_What the exercise asks_
Find the line with "[225,277,394,293] (my muC;" in the entries below, then reproduce it and every line after it down to and including the line with "(403, 483) none", exactly.

_Provided data_
*** Block opens ***
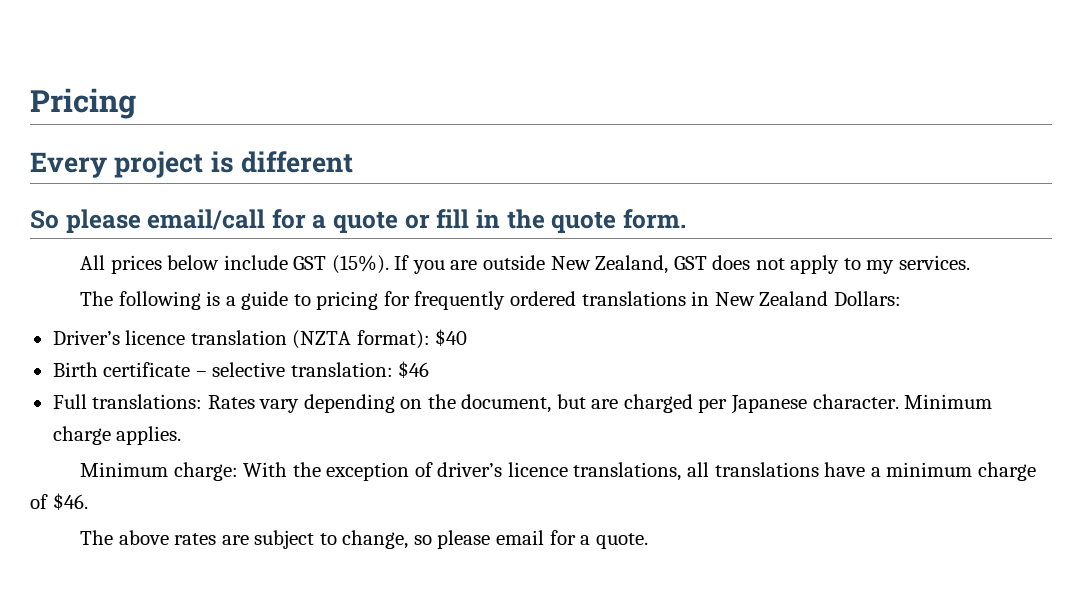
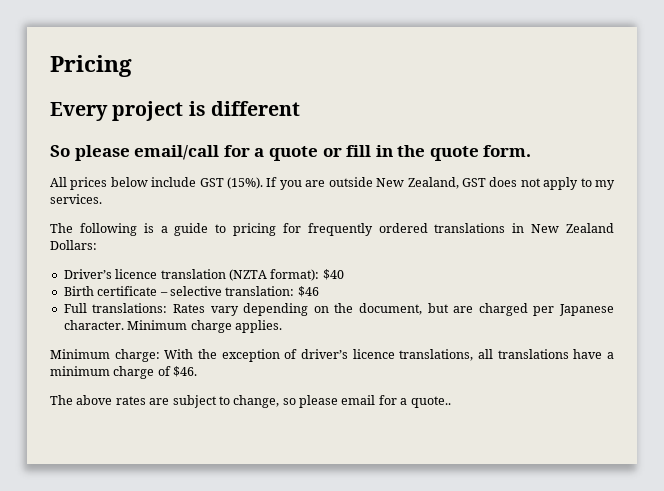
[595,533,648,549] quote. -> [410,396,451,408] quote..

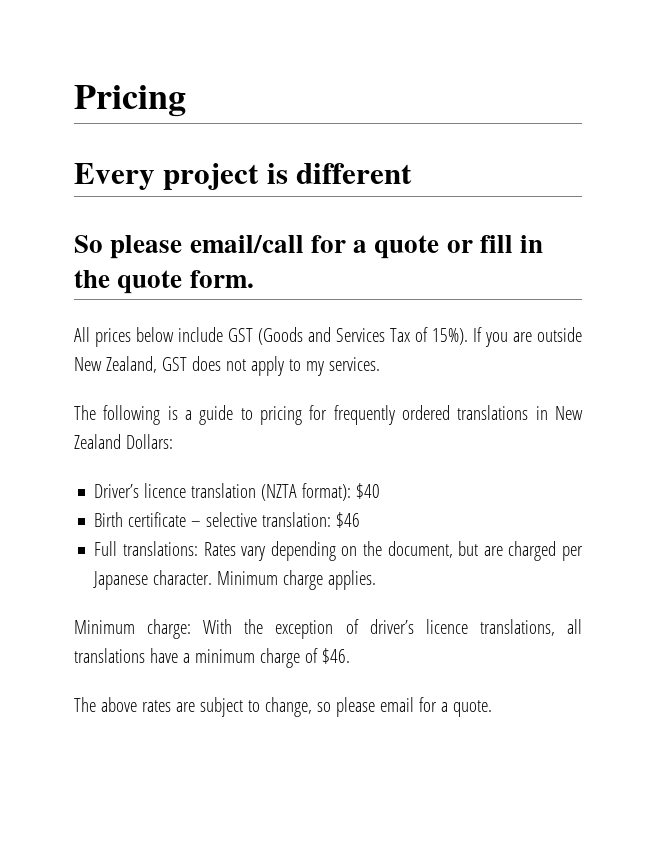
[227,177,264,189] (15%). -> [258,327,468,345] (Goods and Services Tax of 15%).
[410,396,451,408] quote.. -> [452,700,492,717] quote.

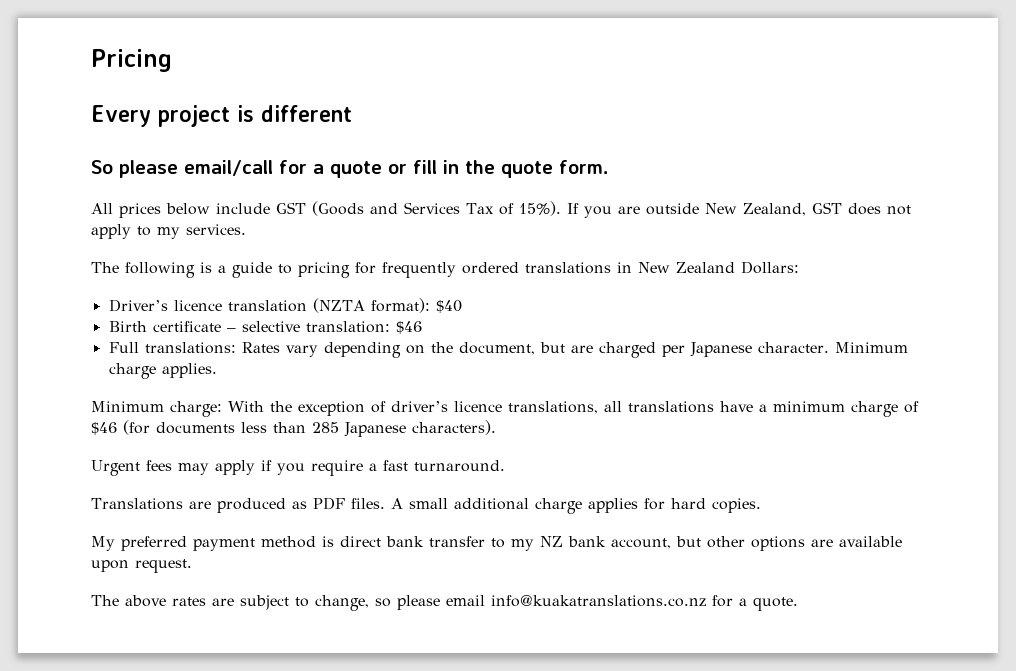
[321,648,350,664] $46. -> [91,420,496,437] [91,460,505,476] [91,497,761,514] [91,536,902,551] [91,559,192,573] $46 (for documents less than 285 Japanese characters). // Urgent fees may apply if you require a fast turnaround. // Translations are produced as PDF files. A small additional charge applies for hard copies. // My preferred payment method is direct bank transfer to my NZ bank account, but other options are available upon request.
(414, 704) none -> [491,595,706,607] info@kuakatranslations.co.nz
*** Block closes ***
*** Block opens ***
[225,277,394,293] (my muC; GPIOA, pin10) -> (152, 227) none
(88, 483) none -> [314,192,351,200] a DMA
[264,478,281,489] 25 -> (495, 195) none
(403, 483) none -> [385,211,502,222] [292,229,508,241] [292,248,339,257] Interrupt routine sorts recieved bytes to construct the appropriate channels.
*** Block closes ***
_Response box_
[225,277,394,293] (my muC; GPIOA, pin10) -> (152, 227) none
(88, 483) none -> [314,192,351,200] a DMA
[264,478,281,489] 25 -> (495, 195) none
(403, 483) none -> [385,211,502,222] [292,229,508,241] [292,248,339,257] Interrupt routine sorts recieved bytes to construct the appropriate channels.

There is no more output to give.